::: Source data
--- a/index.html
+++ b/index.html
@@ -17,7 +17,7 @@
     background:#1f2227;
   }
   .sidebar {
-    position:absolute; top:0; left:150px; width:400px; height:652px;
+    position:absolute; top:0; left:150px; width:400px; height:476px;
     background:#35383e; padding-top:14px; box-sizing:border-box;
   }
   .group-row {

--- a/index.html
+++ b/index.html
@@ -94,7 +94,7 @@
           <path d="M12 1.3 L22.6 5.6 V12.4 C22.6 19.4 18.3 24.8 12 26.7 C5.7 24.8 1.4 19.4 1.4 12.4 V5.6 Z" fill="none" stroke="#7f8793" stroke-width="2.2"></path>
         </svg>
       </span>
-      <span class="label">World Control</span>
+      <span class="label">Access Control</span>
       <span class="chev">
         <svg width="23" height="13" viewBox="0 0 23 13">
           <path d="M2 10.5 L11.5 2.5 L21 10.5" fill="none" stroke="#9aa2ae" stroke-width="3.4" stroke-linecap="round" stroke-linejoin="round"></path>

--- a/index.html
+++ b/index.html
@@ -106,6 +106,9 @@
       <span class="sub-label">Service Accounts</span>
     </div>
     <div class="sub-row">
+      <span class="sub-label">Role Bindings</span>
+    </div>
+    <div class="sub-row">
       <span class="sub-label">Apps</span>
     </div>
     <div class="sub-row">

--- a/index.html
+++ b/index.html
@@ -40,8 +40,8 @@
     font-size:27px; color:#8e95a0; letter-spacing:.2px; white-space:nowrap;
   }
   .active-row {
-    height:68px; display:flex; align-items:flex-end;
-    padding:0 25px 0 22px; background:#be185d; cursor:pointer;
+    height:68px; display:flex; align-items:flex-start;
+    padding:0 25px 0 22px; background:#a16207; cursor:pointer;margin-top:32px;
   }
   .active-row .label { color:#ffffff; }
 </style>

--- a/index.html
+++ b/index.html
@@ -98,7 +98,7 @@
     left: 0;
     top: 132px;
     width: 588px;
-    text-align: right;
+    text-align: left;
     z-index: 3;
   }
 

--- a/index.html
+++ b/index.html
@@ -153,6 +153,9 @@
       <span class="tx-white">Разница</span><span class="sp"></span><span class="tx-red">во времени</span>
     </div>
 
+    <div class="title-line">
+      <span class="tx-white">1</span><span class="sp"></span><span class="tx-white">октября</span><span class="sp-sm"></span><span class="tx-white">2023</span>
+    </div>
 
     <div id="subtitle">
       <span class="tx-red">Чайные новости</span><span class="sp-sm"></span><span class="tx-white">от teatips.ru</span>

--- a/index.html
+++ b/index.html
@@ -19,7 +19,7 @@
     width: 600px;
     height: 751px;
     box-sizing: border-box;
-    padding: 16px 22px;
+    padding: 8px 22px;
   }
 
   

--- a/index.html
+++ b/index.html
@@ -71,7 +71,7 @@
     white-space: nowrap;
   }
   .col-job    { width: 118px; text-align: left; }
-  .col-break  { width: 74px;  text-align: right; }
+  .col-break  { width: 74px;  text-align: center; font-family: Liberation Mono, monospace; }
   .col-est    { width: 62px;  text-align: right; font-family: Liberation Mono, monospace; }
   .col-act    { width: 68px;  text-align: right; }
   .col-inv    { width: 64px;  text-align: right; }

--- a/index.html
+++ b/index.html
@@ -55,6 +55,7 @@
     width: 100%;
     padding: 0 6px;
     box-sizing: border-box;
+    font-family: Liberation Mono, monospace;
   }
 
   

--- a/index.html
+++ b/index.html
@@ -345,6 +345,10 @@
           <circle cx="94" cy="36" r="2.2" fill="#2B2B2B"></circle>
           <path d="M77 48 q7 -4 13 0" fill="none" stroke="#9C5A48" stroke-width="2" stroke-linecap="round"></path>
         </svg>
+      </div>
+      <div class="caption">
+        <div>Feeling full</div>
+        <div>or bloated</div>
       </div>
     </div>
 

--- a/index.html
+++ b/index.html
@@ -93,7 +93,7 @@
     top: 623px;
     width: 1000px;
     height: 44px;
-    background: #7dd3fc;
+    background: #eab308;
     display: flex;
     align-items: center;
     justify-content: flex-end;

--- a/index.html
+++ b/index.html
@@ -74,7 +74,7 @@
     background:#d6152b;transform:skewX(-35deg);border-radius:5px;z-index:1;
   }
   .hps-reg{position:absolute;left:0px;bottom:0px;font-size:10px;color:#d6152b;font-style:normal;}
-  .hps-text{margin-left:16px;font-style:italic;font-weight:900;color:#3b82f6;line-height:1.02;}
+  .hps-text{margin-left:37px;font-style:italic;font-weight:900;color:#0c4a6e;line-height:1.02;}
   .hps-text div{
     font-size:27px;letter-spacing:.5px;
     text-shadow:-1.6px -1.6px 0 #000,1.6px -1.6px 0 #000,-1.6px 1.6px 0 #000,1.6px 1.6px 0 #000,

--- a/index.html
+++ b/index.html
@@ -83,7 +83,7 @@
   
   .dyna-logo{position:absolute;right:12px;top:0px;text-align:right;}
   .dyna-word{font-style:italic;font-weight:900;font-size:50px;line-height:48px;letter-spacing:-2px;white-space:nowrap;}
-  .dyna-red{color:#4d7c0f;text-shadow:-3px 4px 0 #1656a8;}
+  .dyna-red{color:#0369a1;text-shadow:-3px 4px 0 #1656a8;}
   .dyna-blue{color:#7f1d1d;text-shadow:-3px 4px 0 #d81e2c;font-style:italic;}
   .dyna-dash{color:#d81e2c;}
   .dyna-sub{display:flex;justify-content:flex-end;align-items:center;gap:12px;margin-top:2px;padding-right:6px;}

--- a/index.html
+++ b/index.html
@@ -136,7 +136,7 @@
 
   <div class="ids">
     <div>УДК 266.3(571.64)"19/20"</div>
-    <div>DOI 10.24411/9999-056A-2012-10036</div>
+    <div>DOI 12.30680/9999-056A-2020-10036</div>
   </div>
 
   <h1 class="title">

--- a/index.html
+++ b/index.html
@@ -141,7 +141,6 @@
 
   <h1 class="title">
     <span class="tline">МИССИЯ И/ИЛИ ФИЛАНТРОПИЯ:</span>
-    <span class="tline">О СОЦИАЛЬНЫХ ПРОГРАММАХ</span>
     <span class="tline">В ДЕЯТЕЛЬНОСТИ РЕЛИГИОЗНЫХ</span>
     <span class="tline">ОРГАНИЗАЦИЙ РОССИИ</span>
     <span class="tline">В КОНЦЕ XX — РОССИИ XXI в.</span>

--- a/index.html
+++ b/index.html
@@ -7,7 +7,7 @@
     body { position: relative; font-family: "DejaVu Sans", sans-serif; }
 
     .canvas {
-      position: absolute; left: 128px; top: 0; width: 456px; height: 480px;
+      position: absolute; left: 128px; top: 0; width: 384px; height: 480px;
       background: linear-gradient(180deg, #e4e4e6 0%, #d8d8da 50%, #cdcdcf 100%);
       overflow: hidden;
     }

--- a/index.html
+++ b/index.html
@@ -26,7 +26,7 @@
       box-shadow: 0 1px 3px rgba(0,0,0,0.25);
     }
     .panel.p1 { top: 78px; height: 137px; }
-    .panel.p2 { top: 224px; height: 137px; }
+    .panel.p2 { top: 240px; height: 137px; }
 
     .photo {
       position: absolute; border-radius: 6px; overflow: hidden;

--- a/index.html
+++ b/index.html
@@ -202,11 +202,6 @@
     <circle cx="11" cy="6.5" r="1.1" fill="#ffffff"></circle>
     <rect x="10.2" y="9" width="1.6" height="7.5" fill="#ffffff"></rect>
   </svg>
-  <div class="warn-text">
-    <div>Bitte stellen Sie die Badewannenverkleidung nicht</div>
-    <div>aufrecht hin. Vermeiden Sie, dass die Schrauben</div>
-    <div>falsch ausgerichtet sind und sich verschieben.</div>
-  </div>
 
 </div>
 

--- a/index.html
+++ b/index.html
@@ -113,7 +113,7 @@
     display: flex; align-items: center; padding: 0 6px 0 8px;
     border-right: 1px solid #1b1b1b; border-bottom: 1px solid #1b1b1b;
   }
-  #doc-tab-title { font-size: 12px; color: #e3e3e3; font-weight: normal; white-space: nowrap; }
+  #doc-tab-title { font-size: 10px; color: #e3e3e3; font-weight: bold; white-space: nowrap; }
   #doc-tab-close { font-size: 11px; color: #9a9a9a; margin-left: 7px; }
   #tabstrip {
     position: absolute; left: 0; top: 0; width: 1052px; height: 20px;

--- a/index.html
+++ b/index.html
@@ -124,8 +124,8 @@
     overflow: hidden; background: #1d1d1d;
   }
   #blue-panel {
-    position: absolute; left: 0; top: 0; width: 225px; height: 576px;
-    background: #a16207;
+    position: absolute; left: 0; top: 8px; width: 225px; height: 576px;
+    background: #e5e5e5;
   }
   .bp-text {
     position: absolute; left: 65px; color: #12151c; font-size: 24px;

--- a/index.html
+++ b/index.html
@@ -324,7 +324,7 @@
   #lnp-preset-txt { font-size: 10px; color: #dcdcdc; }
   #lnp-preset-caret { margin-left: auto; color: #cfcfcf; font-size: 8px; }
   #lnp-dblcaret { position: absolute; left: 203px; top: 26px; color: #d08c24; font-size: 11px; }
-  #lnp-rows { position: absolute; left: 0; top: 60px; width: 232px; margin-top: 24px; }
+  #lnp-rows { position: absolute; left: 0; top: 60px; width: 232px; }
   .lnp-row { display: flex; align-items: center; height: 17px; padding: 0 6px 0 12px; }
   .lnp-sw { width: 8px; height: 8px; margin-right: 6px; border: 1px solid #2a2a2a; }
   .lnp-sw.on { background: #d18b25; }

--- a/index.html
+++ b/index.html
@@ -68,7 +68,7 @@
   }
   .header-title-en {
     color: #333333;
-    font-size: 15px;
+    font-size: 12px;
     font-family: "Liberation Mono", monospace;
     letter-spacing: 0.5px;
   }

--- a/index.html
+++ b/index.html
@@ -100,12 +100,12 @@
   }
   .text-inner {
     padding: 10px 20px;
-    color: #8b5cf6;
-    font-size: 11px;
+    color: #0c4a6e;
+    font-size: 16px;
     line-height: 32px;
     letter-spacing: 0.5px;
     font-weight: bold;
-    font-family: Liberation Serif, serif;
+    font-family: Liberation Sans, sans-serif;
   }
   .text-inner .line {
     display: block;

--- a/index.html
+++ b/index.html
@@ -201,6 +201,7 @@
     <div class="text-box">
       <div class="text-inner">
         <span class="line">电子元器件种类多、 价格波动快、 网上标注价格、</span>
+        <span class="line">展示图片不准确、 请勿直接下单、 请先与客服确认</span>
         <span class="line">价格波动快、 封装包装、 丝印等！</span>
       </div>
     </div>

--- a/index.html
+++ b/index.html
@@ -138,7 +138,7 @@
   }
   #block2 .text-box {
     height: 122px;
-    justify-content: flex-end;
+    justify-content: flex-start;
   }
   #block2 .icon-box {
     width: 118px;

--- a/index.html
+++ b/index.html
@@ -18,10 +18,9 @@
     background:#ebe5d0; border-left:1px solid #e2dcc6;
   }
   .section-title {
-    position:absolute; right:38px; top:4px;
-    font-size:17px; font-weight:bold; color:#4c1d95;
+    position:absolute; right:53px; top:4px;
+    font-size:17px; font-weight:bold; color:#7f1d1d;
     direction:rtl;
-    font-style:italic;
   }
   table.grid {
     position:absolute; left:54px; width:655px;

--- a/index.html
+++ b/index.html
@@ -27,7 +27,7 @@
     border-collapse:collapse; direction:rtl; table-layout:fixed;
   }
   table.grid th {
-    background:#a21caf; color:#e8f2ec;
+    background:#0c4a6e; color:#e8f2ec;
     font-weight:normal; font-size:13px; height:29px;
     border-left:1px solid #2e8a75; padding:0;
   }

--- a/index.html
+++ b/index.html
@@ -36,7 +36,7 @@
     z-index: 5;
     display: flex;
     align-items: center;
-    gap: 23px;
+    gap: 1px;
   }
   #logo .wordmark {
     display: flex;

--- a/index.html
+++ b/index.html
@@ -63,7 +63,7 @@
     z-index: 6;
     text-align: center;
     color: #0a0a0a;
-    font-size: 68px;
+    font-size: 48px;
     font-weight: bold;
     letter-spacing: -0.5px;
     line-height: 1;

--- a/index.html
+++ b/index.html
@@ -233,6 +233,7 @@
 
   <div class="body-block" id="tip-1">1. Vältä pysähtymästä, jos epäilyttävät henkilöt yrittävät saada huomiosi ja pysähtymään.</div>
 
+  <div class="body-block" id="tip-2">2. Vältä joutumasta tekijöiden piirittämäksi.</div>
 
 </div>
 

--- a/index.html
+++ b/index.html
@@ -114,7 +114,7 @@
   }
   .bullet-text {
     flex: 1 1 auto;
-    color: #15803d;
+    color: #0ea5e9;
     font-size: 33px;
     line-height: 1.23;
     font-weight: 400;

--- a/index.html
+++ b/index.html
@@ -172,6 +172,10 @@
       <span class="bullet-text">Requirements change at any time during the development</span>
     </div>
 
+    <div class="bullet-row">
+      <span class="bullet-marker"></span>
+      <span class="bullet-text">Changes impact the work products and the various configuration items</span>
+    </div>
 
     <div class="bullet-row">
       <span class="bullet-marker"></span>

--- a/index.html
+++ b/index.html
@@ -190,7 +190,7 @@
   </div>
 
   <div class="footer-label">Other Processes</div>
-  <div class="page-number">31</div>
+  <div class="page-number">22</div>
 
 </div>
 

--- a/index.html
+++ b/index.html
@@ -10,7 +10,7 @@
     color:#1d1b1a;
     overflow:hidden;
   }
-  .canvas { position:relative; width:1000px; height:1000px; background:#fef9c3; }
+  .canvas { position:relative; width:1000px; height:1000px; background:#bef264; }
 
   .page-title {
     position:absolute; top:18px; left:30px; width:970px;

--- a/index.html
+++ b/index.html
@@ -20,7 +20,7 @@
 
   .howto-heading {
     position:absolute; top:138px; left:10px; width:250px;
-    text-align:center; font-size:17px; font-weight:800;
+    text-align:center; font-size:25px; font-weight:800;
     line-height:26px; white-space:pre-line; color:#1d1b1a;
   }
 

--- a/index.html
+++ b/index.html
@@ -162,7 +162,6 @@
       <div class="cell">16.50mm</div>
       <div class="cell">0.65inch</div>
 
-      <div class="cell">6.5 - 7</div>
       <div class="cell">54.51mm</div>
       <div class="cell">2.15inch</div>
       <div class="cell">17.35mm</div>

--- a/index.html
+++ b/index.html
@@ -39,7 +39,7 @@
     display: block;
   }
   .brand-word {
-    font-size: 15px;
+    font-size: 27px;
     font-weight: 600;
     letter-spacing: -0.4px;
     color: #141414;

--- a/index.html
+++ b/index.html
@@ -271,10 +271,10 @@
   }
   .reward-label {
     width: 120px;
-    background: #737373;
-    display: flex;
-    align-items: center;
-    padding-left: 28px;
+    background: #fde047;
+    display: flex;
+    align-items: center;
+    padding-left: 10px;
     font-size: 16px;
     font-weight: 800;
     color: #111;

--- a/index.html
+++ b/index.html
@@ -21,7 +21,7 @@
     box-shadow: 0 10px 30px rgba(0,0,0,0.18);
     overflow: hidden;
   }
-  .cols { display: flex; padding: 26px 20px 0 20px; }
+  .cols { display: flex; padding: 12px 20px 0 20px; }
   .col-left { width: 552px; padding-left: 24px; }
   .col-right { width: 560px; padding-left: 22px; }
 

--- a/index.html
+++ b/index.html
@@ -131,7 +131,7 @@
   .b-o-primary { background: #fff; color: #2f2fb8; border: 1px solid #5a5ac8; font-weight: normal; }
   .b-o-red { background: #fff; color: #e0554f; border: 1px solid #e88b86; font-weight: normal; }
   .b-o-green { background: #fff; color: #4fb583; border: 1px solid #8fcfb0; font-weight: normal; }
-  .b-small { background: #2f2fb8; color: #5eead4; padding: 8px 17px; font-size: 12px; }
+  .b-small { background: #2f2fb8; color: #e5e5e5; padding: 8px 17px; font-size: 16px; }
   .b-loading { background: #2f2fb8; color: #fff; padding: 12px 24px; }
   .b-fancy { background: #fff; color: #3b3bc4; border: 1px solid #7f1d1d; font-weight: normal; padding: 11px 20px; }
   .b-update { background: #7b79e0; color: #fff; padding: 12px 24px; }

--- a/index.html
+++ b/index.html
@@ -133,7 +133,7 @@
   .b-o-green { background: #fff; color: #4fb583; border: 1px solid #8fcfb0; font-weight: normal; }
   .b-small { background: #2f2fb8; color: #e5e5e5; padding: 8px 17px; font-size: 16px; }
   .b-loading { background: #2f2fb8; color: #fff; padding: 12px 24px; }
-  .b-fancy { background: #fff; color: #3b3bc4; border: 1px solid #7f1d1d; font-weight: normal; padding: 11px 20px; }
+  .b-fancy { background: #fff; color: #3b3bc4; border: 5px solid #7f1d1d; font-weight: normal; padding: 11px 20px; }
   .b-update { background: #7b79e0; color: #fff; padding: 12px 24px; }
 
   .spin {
::::::
__What is required__: Your answer must consist solely of the lines above between the line holding "font-size:17px; font-weight:bold; color:#7f1d1d;" and the line holding "-233,6 +233,7 @@", inclusive, copied exactly.

__Exercise answer__:
+    font-size:17px; font-weight:bold; color:#7f1d1d;
     direction:rtl;
-    font-style:italic;
   }
   table.grid {
     position:absolute; left:54px; width:655px;

--- a/index.html
+++ b/index.html
@@ -27,7 +27,7 @@
     border-collapse:collapse; direction:rtl; table-layout:fixed;
   }
   table.grid th {
-    background:#a21caf; color:#e8f2ec;
+    background:#0c4a6e; color:#e8f2ec;
     font-weight:normal; font-size:13px; height:29px;
     border-left:1px solid #2e8a75; padding:0;
   }

--- a/index.html
+++ b/index.html
@@ -36,7 +36,7 @@
     z-index: 5;
     display: flex;
     align-items: center;
-    gap: 23px;
+    gap: 1px;
   }
   #logo .wordmark {
     display: flex;

--- a/index.html
+++ b/index.html
@@ -63,7 +63,7 @@
     z-index: 6;
     text-align: center;
     color: #0a0a0a;
-    font-size: 68px;
+    font-size: 48px;
     font-weight: bold;
     letter-spacing: -0.5px;
     line-height: 1;

--- a/index.html
+++ b/index.html
@@ -233,6 +233,7 @@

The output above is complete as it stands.